David Baker is a biochemist at the University of Washington and director of its Institute for Protein Design. Over more than two decades his lab has been one of the central forces in computational protein science, first for predicting the shapes of natural proteins and later for designing entirely new ones that do not exist in nature.
His group developed Rosetta, a long-running software suite for modeling and designing proteins, and in 2003 created Top7, a protein with a three-dimensional fold never before seen in living things. In 2021 the lab released RoseTTAFold, a deep-learning structure predictor that matched much of AlphaFold 2’s accuracy and was shared openly, helping spread the new methods across academia and industry. The institute went on to build generative tools such as RFdiffusion for designing custom proteins on demand.

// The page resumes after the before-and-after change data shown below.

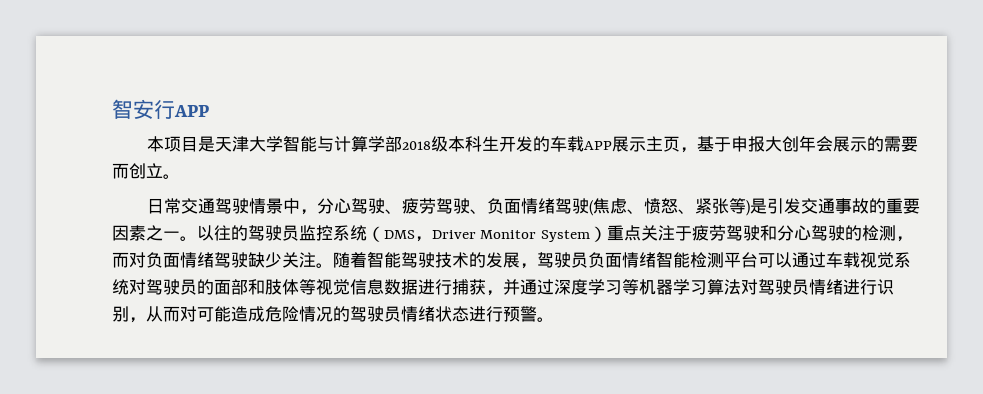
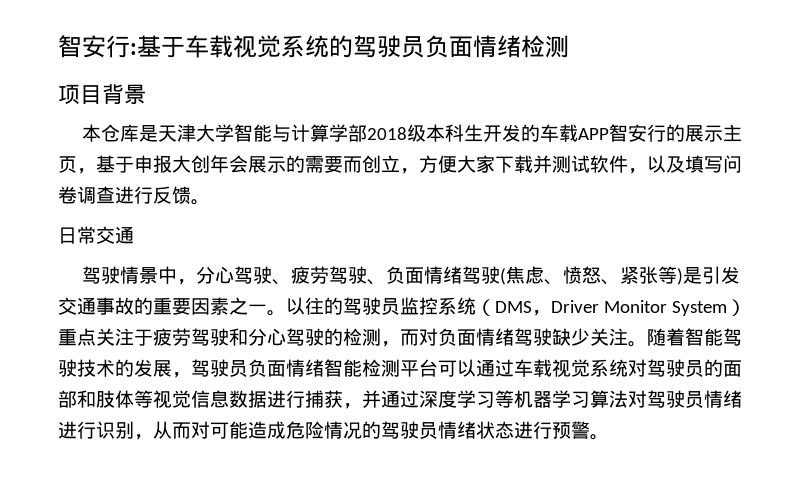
- 智安行APP
- 本项目是天津大学智能与计算学部2018级本科生开发的车载APP展示主页，基于申报大创年会展示的需要而创立。
+ 智安行:基于车载视觉系统的驾驶员负面情绪检测
+ 项目背景
+ 本仓库是天津大学智能与计算学部2018级本科生开发的车载APP智安行的展示主页，基于申报大创年会展示的需要而创立，方便大家下载并测试软件，以及填写问卷调查进行反馈。
- 日常交通驾驶情景中，分心驾驶、疲劳驾驶、负面情绪驾驶(焦虑、愤怒、紧张等)是引发交通事故的重要因素之一。
+ 日常交通
+ 驾驶情景中，分心驾驶、疲劳驾驶、负面情绪驾驶(焦虑、愤怒、紧张等)是引发交通事故的重要因素之一。

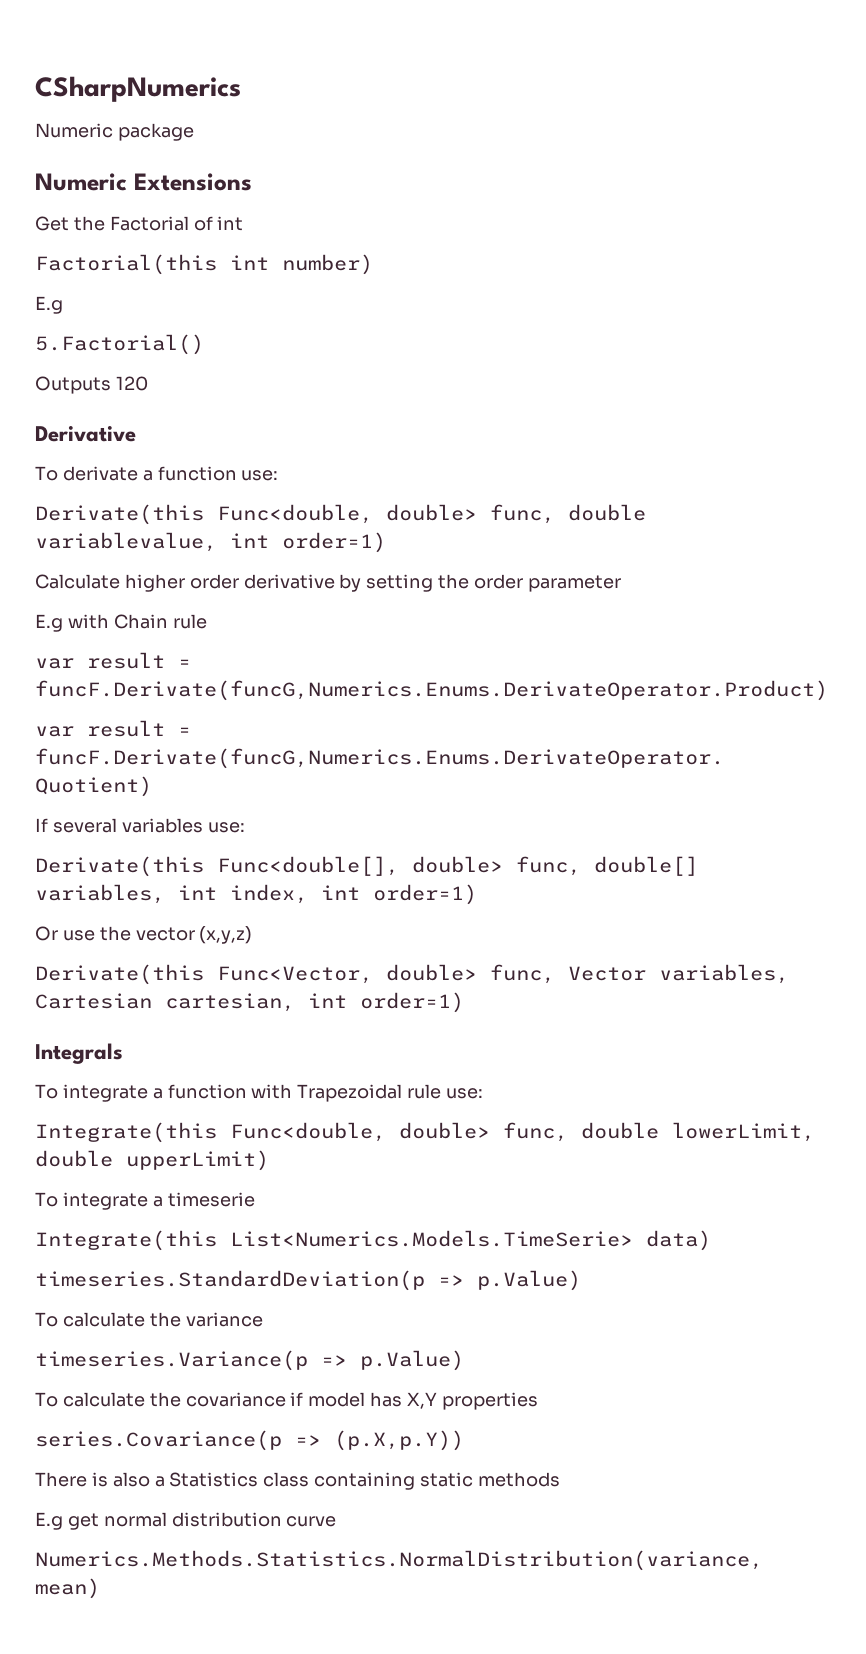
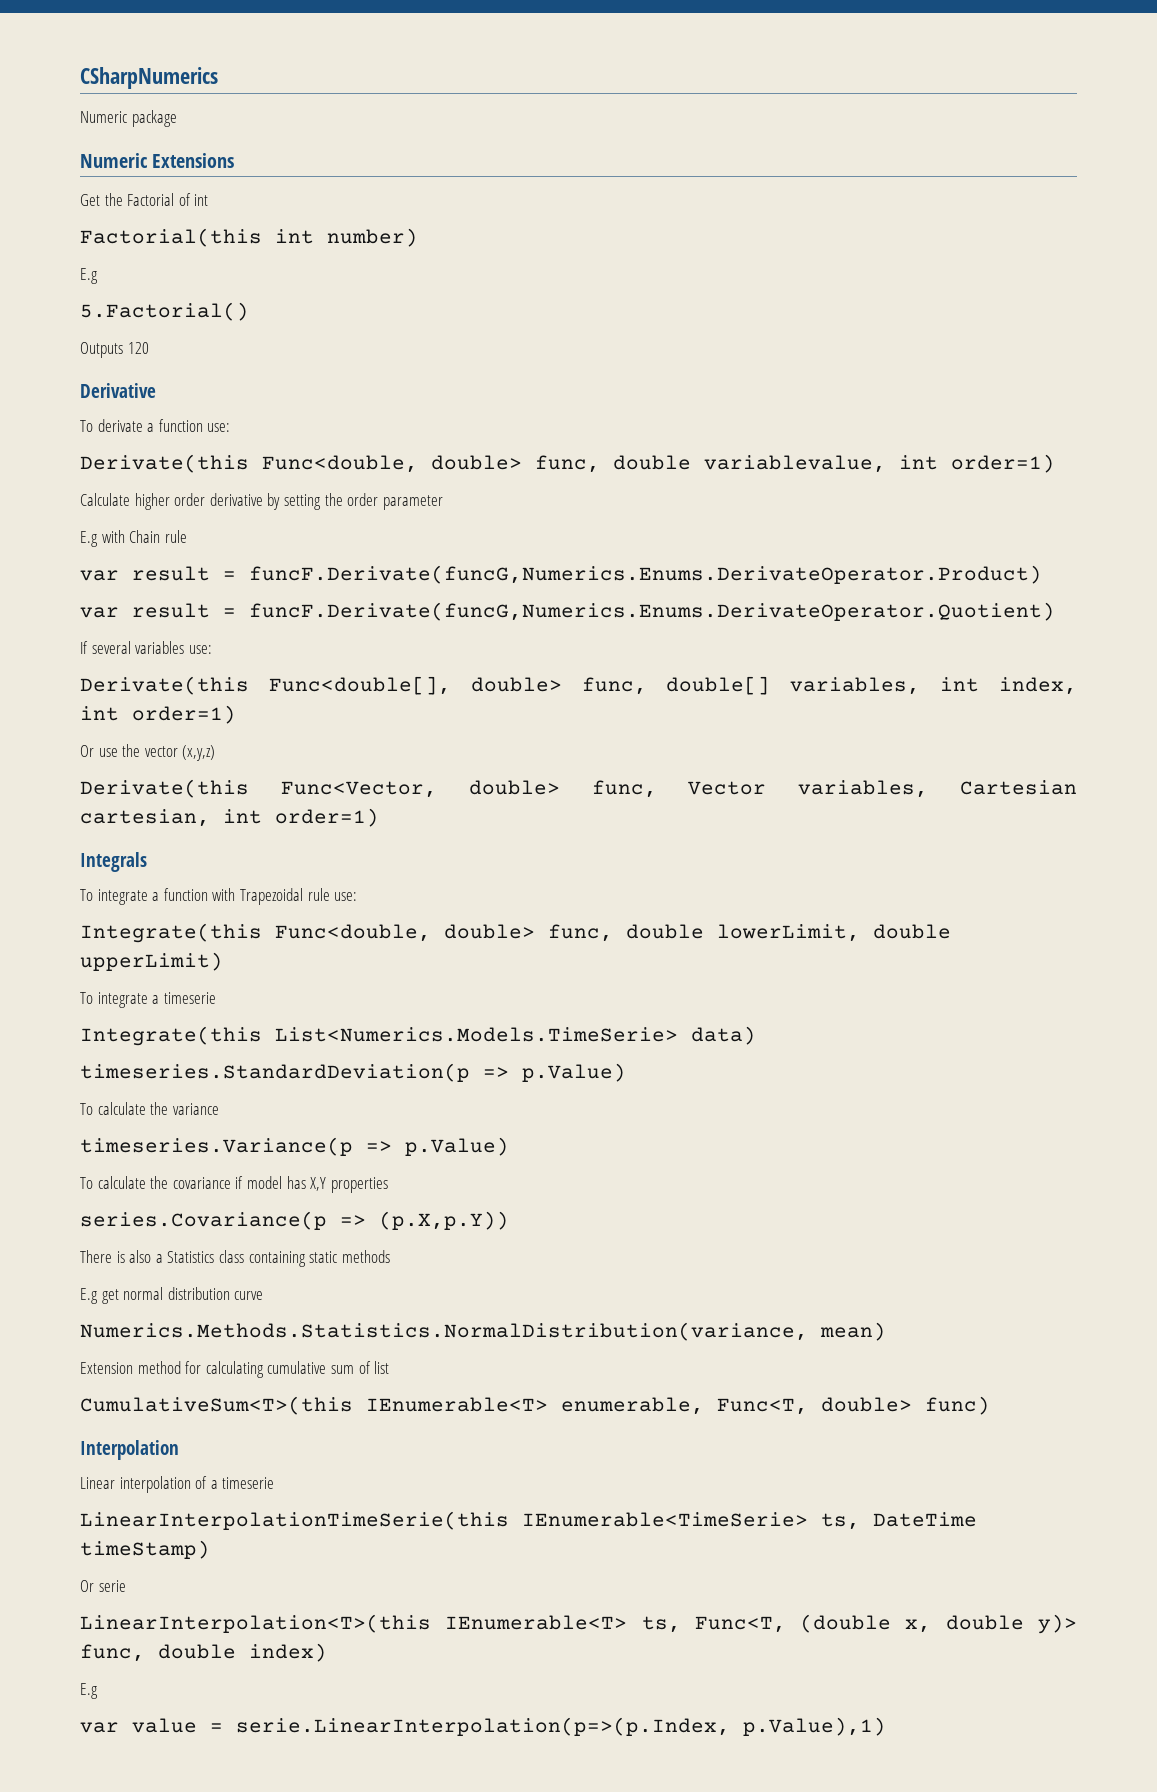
+ Extension method for calculating cumulative sum of list
+ CumulativeSum<T>(this IEnumerable<T> enumerable, Func<T, double> func)
+ Interpolation
+ Linear interpolation of a timeserie
+ LinearInterpolationTimeSerie(this IEnumerable<TimeSerie> ts, DateTime timeStamp)
+ Or serie
+ LinearInterpolation<T>(this IEnumerable<T> ts, Func<T, (double x, double y)> func, double index)
+ E.g
+ var value = serie.LinearInterpolation(p=>(p.Index, p.Value),1)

In October 2024 Baker was awarded one half of the Nobel Prize in Chemistry for computational protein design; the other half went jointly to Demis Hassabis and John Jumper of Google DeepMind for protein structure prediction. According to his institute, his proteins have been engineered to neutralize viruses, target cancer cells, and act as catalysts, and his work contributed to a computationally designed component of a COVID-19 vaccine.
For a general reader, Baker represents the design side of the AI-and-biology story: not just predicting how natural proteins fold, but using machine learning to invent new molecules for medicine and industry.